The third Althen prong requires establishing a “proximate temporal relationship” between the vaccination and the injury alleged. Althen, 418 F.3d at 1278. A petitioner must offer “preponderant proof that the onset of symptoms occurred within a timeframe for which, given the medical understanding of the disorders etiology, it is medically acceptable to infer causation-in-fact.” de Bazan v. Sec’y of Health & Human Servs., 539 F.3d 1347, 1352 (Fed. Cir. 2008). The explanation for what is a medically acceptable timeframe must coincide with the theory of how the relevant vaccine can cause an injury (Althen prong one’s requirement). Id. at 1352; Shapiro v. Sec’y of Health & Human Servs., 101 Fed. Cl. 532, 542 (2011), mot. for recons. den’d after remand, 105 Fed. Cl. 353 (2012), aff’d, 503 Fed. App’x 952 (Fed. Cir. 2013); Koehn v. Sec’y of Health & Human Servs., No. 11-355V, 2013 WL 3214877, at *26 (Fed. Cl. Spec. Mstr. May 30, 2013), aff’d, 773 F.3d 1239 (Fed. Cir. 2014).

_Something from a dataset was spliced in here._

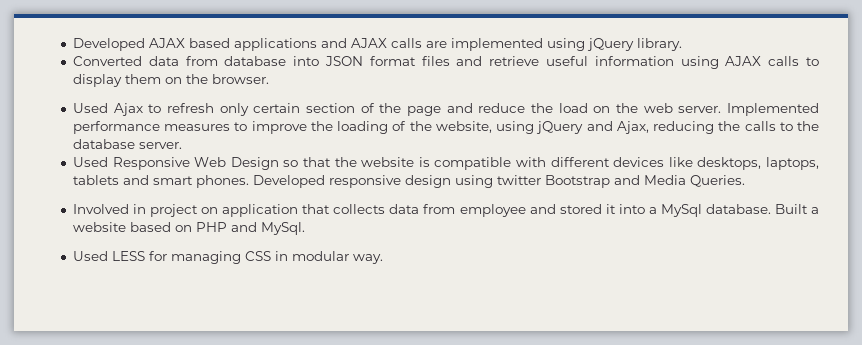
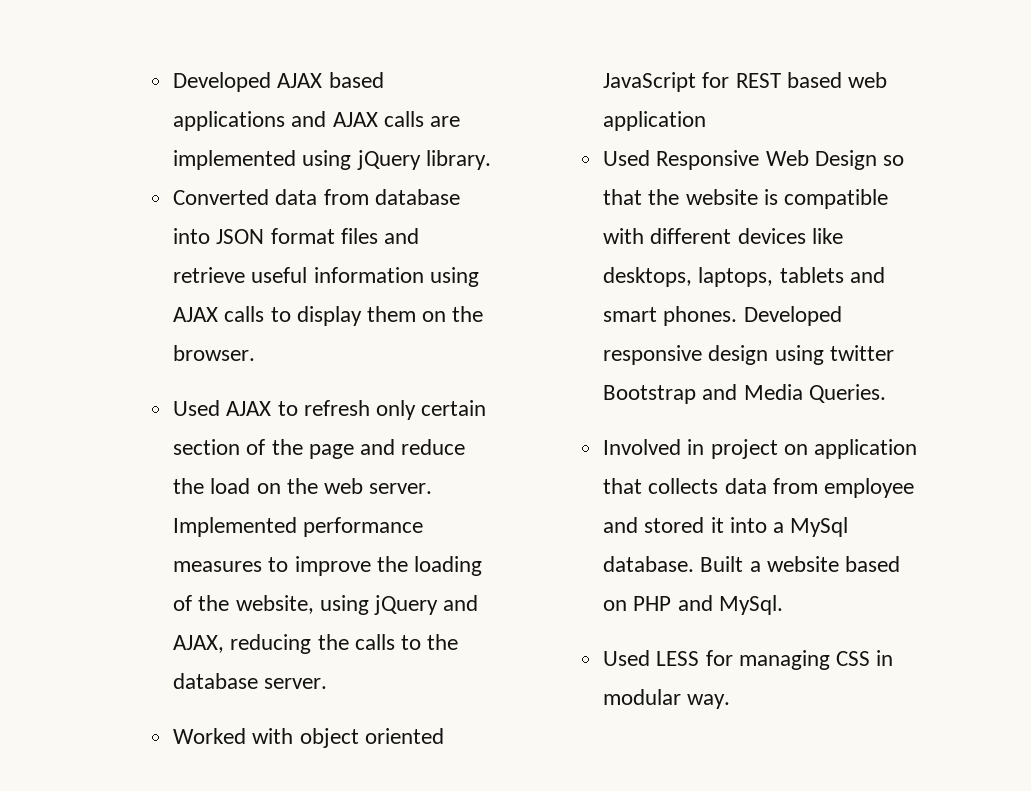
- Used Ajax to refresh only certain section of the page and reduce the load on the web server.
+ Used AJAX to refresh only certain section of the page and reduce the load on the web server.
- Implemented performance measures to improve the loading of the website, using jQuery and Ajax, reducing the calls to the database server.
+ Implemented performance measures to improve the loading of the website, using jQuery and AJAX, reducing the calls to the database server.
+ Worked with object oriented JavaScript for REST based web application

Respondent’s expert admitted that “onset at approximately [five] weeks after [petitioner’s flu] vaccination could be considered to be related to a vaccine-triggered complication.” (Ex. A, p. 5.) Additionally, respondent did not contest that petitioner had met her burden and established that there was a temporal relationship between petitioner’s vaccination and her injury. (ECF No. 81, p. 17 n.10.) However, a proximate temporal relationship is not enough to carry petitioner’s burden for causation. Chuisano v. United States, 116 Fed. Cl. 276, 287 (2014); Veryzer v. Sec’y of Health & Human Servs., 100 Fed. Cl. 344, 356 (2011). Therefore, because petitioner failed to establish her burden under Loving prong four/Althen prong one and Loving prong five/Althen prong two, petitioner has failed to prove that her injury was caused in fact by her flu vaccination.

31 VI. Conclusion

Petitioner has clearly suffered and for that she has my sympathy. This decision is in no way meant to minimize her condition or the impact it has had on her life. However, for all the reasons discussed above, petitioner has not met her burden of proof with specific respect to demonstrating that her condition (in whole or in part) was vaccine caused. Accordingly, this case is dismissed. 17

IT IS SO ORDERED.

s/Daniel T. Horner Daniel T. Horner Special Master

17 In the absence of a timely-filed motion for review of this Decision, the Clerk of the Court shall enter judgment accordingly.